REQUIRED ACTION: Without the pictures, give the records again exactly as they appear.

***

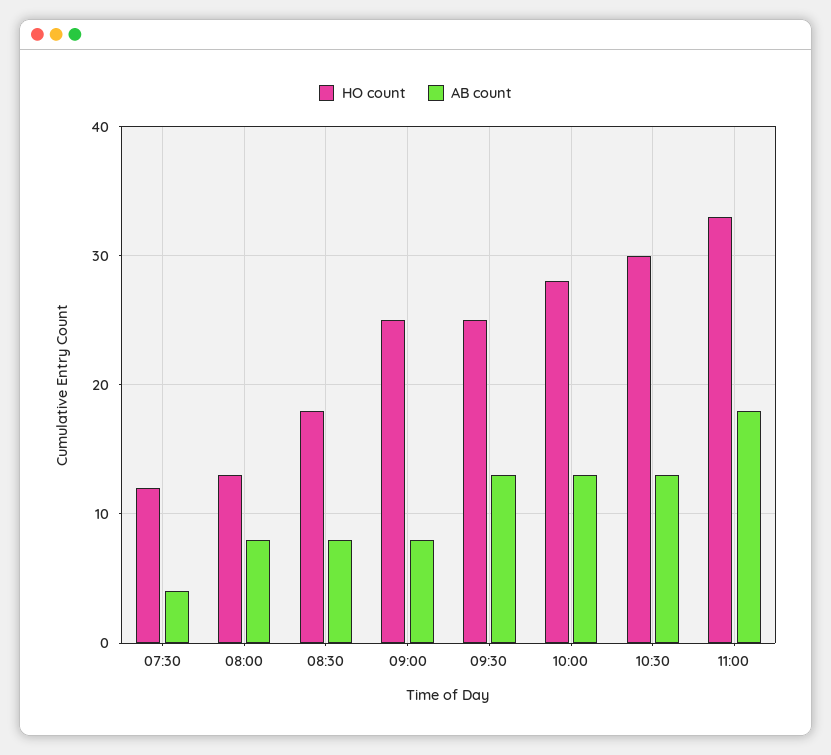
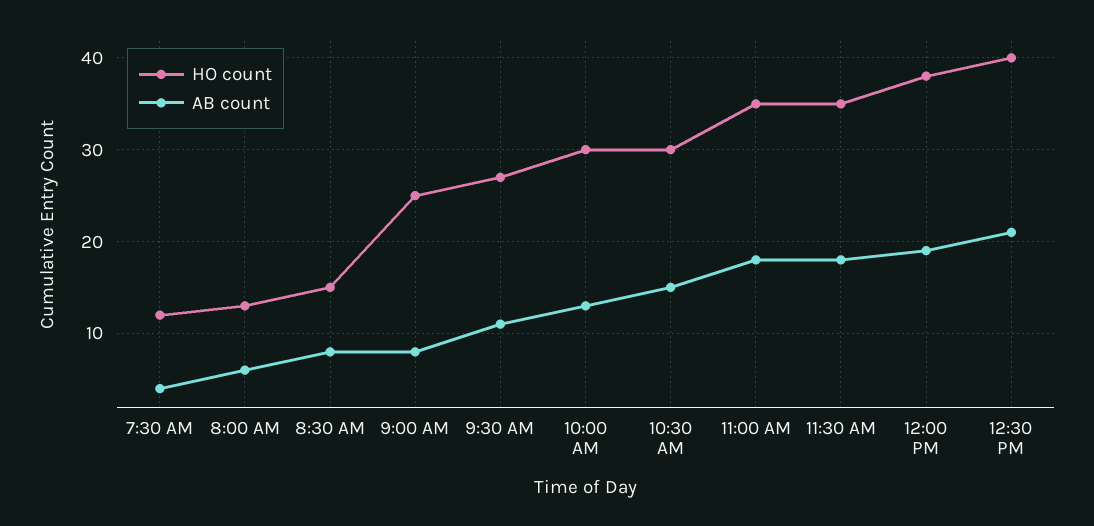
AB count, 08:00: 8 -> 6
HO count, 08:30: 18 -> 15
HO count, 09:30: 25 -> 27
AB count, 09:30: 13 -> 11
HO count, 10:00: 28 -> 30
AB count, 10:30: 13 -> 15
HO count, 11:00: 33 -> 35
HO count, 11:30 AM: none -> 35
AB count, 11:30 AM: none -> 18
HO count, 12:00 PM: none -> 38
AB count, 12:00 PM: none -> 19
HO count, 12:30 PM: none -> 40
AB count, 12:30 PM: none -> 21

***

EXERCISE OUTPUT:
AB count, 08:00: 8 -> 6
HO count, 08:30: 18 -> 15
HO count, 09:30: 25 -> 27
AB count, 09:30: 13 -> 11
HO count, 10:00: 28 -> 30
AB count, 10:30: 13 -> 15
HO count, 11:00: 33 -> 35
HO count, 11:30 AM: none -> 35
AB count, 11:30 AM: none -> 18
HO count, 12:00 PM: none -> 38
AB count, 12:00 PM: none -> 19
HO count, 12:30 PM: none -> 40
AB count, 12:30 PM: none -> 21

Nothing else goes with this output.